Embedding the economy also means recognizing the core role of households, something that has been demanded by feminist economists and their ground-breaking studies of the care economy for many years. Following the lockdown policies implemented by most countries to stop the virus spreading, households have been reconfirmed as the centres of family lives, as studying and working from home complement daily interactions and family members have to find new ways of co-existing in often confined spaces. A new ethics is emerging where care, albeit a version that is delinked from problematic gendered notions, becomes the basis for connections.

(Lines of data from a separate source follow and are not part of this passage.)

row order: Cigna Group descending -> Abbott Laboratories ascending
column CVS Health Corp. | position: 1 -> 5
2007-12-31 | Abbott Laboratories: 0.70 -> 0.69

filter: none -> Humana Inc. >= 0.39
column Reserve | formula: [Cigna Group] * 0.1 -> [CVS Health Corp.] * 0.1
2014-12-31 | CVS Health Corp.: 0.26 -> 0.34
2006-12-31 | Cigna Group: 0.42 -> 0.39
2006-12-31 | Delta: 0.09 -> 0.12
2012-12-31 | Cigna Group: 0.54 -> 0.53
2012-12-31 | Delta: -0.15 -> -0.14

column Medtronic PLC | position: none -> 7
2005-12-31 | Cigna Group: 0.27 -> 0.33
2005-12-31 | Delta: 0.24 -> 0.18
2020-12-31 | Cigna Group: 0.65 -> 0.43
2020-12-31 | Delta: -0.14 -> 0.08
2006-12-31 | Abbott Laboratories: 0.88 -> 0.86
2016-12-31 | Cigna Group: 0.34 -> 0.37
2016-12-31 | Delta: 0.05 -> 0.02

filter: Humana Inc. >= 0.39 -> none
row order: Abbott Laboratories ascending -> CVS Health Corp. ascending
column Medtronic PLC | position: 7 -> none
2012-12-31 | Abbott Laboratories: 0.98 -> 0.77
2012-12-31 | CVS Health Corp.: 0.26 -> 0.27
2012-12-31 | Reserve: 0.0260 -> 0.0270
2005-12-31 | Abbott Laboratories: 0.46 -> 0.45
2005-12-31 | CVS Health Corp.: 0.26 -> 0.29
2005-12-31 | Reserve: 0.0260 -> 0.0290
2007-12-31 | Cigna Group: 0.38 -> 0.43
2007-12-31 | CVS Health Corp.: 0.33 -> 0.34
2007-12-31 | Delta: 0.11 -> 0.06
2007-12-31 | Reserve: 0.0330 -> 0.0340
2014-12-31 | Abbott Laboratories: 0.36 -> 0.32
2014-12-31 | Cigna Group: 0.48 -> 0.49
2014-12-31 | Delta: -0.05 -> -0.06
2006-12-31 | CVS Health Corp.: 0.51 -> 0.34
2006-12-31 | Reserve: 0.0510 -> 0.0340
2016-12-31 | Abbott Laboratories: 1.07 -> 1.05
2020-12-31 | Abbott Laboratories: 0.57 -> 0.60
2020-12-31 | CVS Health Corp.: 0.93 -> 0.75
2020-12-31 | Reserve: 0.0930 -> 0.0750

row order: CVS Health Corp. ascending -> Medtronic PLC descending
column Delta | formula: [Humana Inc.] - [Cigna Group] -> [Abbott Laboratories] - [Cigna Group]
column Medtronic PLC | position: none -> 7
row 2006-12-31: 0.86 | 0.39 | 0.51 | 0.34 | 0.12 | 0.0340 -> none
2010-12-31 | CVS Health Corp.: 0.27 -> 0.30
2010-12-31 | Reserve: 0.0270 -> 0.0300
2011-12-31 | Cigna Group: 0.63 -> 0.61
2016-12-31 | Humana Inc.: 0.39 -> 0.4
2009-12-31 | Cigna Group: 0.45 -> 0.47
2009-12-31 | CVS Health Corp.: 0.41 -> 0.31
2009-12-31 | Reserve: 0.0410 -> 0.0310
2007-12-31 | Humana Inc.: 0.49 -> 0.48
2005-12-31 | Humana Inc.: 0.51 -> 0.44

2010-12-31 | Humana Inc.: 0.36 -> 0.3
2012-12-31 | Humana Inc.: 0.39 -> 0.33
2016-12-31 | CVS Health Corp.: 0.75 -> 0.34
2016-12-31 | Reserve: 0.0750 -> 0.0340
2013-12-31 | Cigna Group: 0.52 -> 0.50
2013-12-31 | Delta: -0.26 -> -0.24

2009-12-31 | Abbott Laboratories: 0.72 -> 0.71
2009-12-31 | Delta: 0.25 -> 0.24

Interdependent economic subjects
This relates to another 21st century economics principles of ‘nurturing human nature’ by recognizing that individuals are not the calculating, maximizing and self-interested individuals posited by neoclassical economics. Instead, the collective crisis of COVID is showing that humans are interdependent, reciprocating and ethical beings, and is highlighting alternative ways of co-existence based on mutuality and conviviality. The ‘thick, tangled skein of sociality’ is revealed in the shielding of vulnerable family members, the wearing of face masks mainly to protect others and the keeping of spatial distancing. Citizens’ overall compliance with lock down measures that diminish individual freedoms in the name of the social good shows the inadequacy of individual rational choice theories and requires a more expansive view that recognizes that individuals take others into account when making decisions and can align their own choices with collective requirements. The self-organizing neighborhood groups that have sprung up in many cities operate on principles of mutual aid to help those who need to self-isolate or are struggling in other ways. These initiatives show that economic systems are at their heart social systems embedded within interpersonal relations.
Thus, the COVID pandemic is clearly showing that the economy is an integral part of social, political and environmental systems. Some of the current responses to the pandemic can be used to teach students the shortcomings of orthodox economics and the relevance of pluralist ideas within and without the university. It can also encourage them to use their learning to imagine and work towards the alternative futures that can be glimpsed among the bleakness of life under COVID.